Advanced Analysis Report for Ondo by K42

Overview

• Ondo Ondo is a DeFi platform that specializes in yield optimization and asset management, with a focus on cross-chain interoperability. For this audit, I focused on gas optimizations, therefore security recommendations are brief in this analysis.

Understanding the Ecosystem:

Key Contracts:

• SourceBridge.sol: Handles asset transfers from the source chain.
• DestinationBridge.sol: Manages asset transfers on the destination chain.
• rUSDY.sol: Represents the synthetic USDY asset.
• rUSDYFactory.sol: Factory contract for creating rUSDY tokens.
• RWADynamicOracle.sol: Oracle for real-world asset pricing.
• IRWADynamicOracle.sol: Interface for the RWADynamicOracle.sol.

Inter-Contract Communication:

• SourceBridge.sol <-> DestinationBridge.sol: Asset transfer and validation.
• rUSDY.sol <-> rUSDYFactory.sol: Token creation and management.
• RWADynamicOracle.sol <-> rUSDY.sol: Price feed for synthetic assets.

Codebase Quality Analysis:

Security:

• Role-based access control is implemented well.
• Use of OpenZeppelin libraries for standard functionalities like ERC20.

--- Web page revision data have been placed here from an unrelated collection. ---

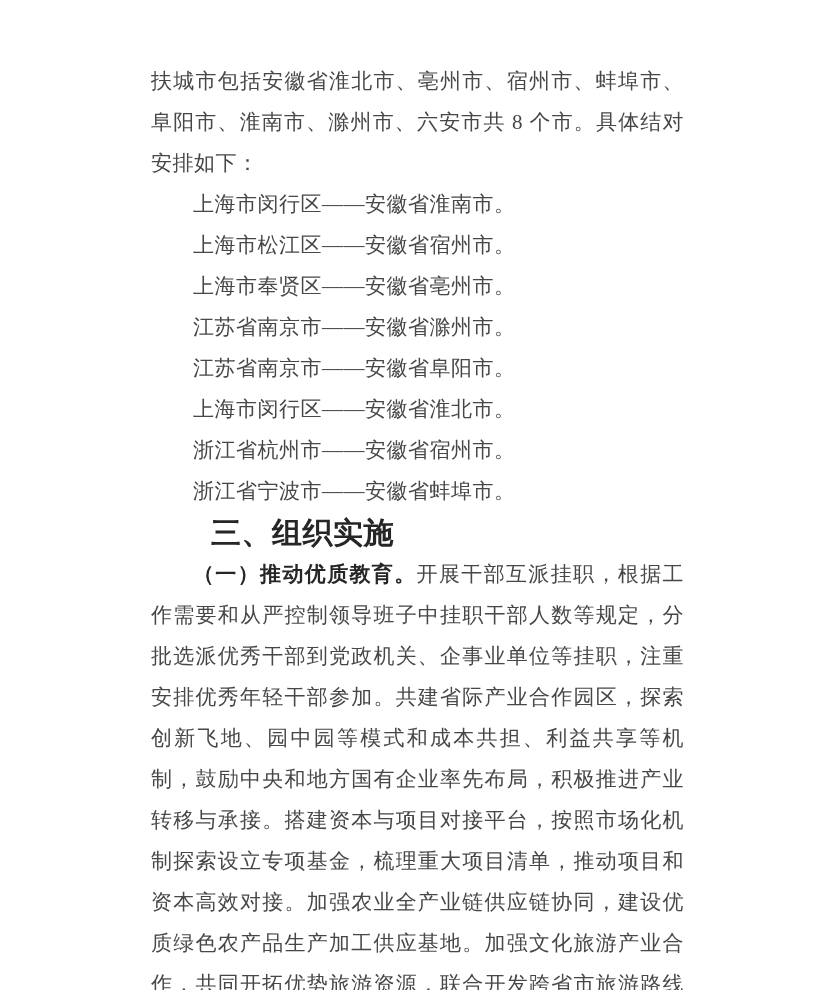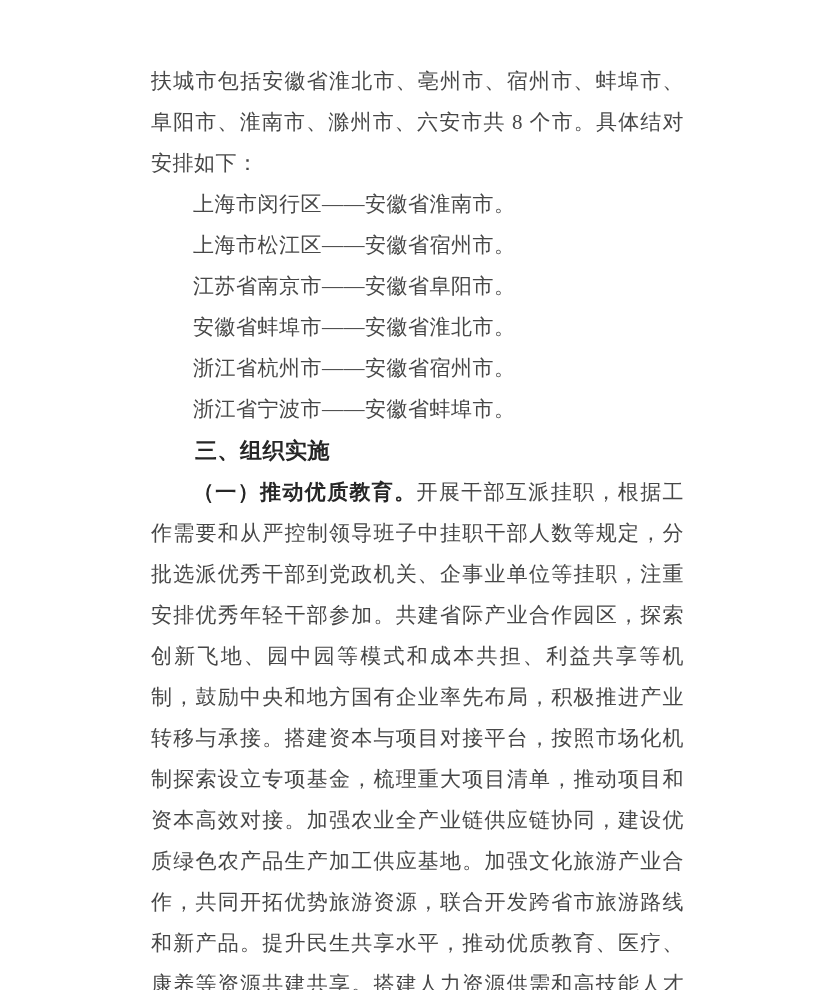"上海市奉贤区——安徽省亳州市。" p.pairing { html: none -> <p>上海市奉贤区——安徽省亳州市。</p> }
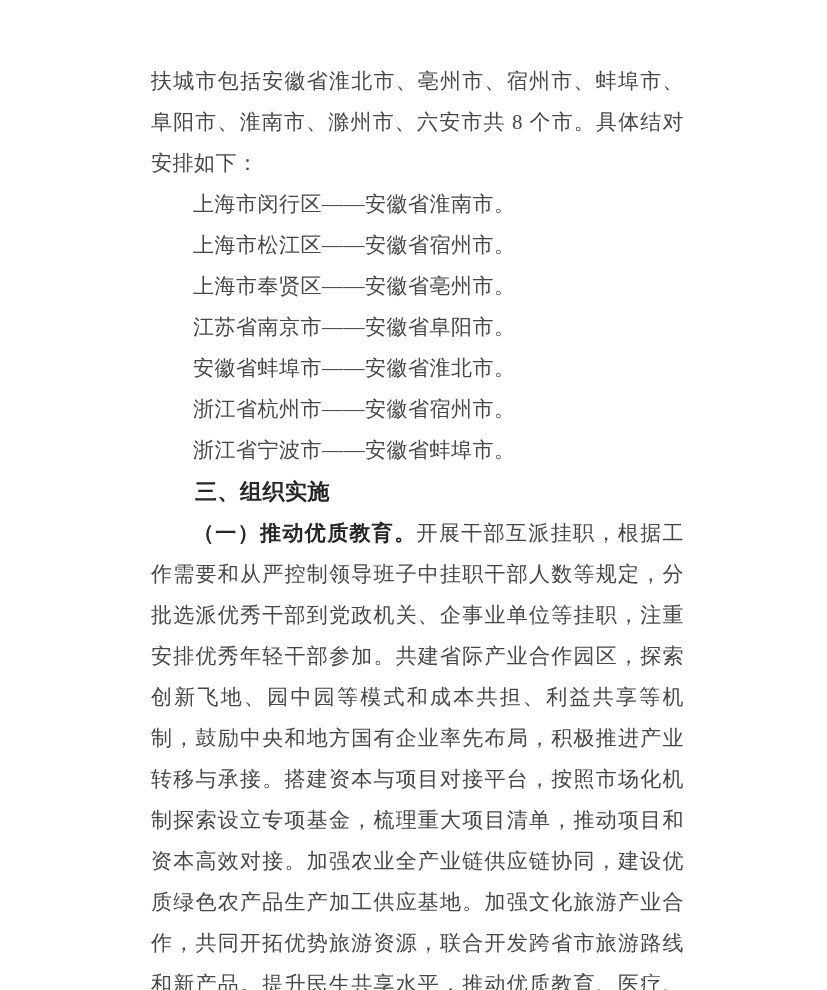"江苏省南京市——安徽省滁州市。" p.pairing { html: none -> <p>江苏省南京市——安徽省滁州市。</p> }
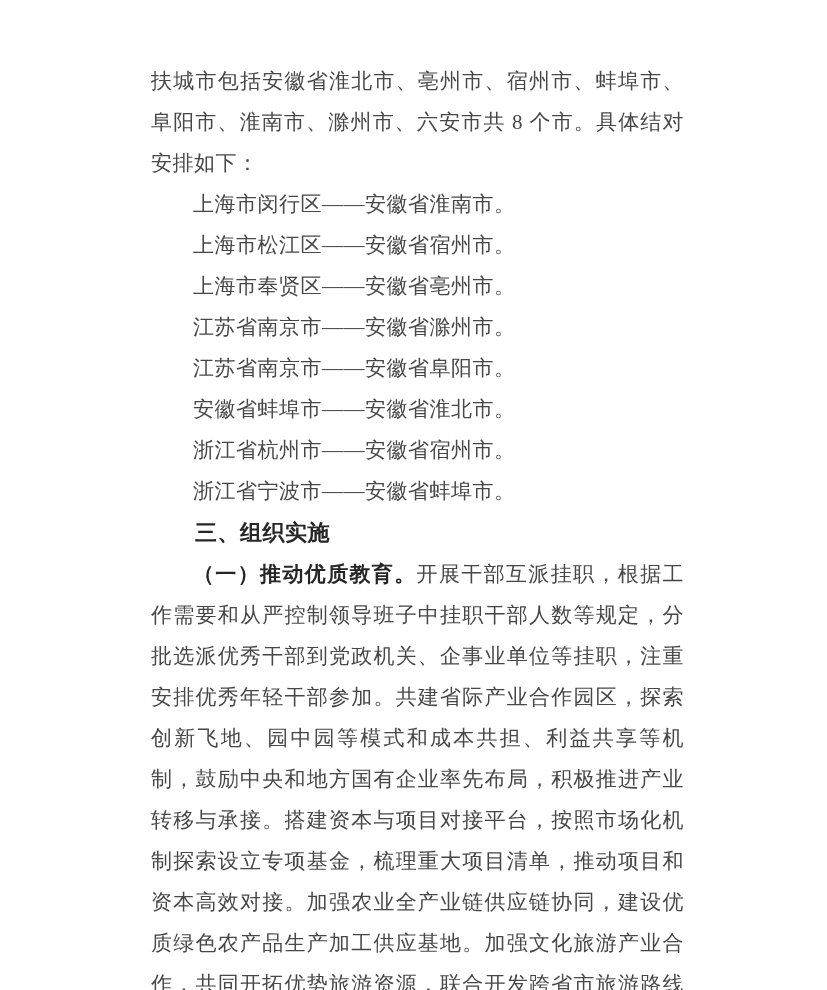"安徽省蚌埠市——安徽省淮北市。" p.pairing { text: 安徽省蚌埠市 -> 上海市闵行区 }
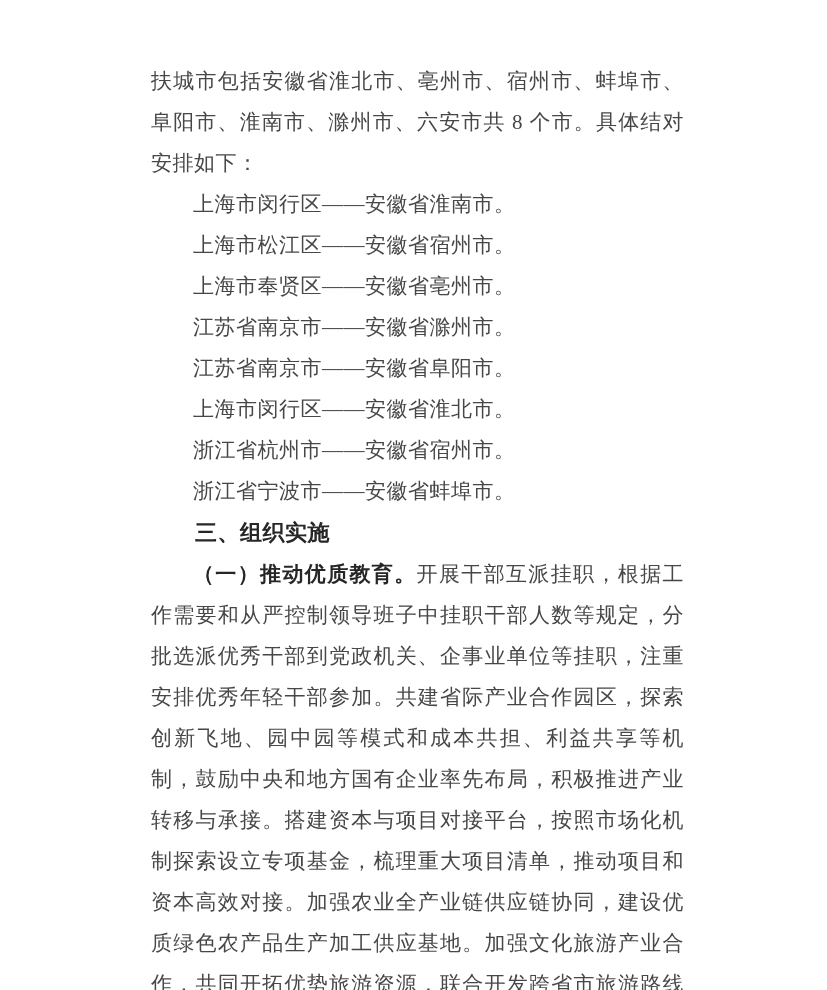"三、组织实施" .section-heading { font-size: 22px -> 30px }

Architecture Recommendations:

• Implement a proxy pattern for contract upgradability to allow for future improvements without requiring a redeployment of the entire contract.
• Consider using a Layer 2 solution like Optimism or zk-Rollups for scalability, especially for the bridge contracts.

Centralization Risks:

• RWADynamicOracle.sol serves as a single point of failure. If compromised, it could manipulate asset prices.
• Admin roles have the ability to pause contracts and modify key parameters, such as interest rates in rUSDY.sol, without community input.

Mechanism Review:

Asset Transfer:

• Secure but dependent on external oracles.
• Needs more decentralization in oracle selection.

Token Management:

• Factory pattern used for token creation.
• Consider adding a token burning mechanism.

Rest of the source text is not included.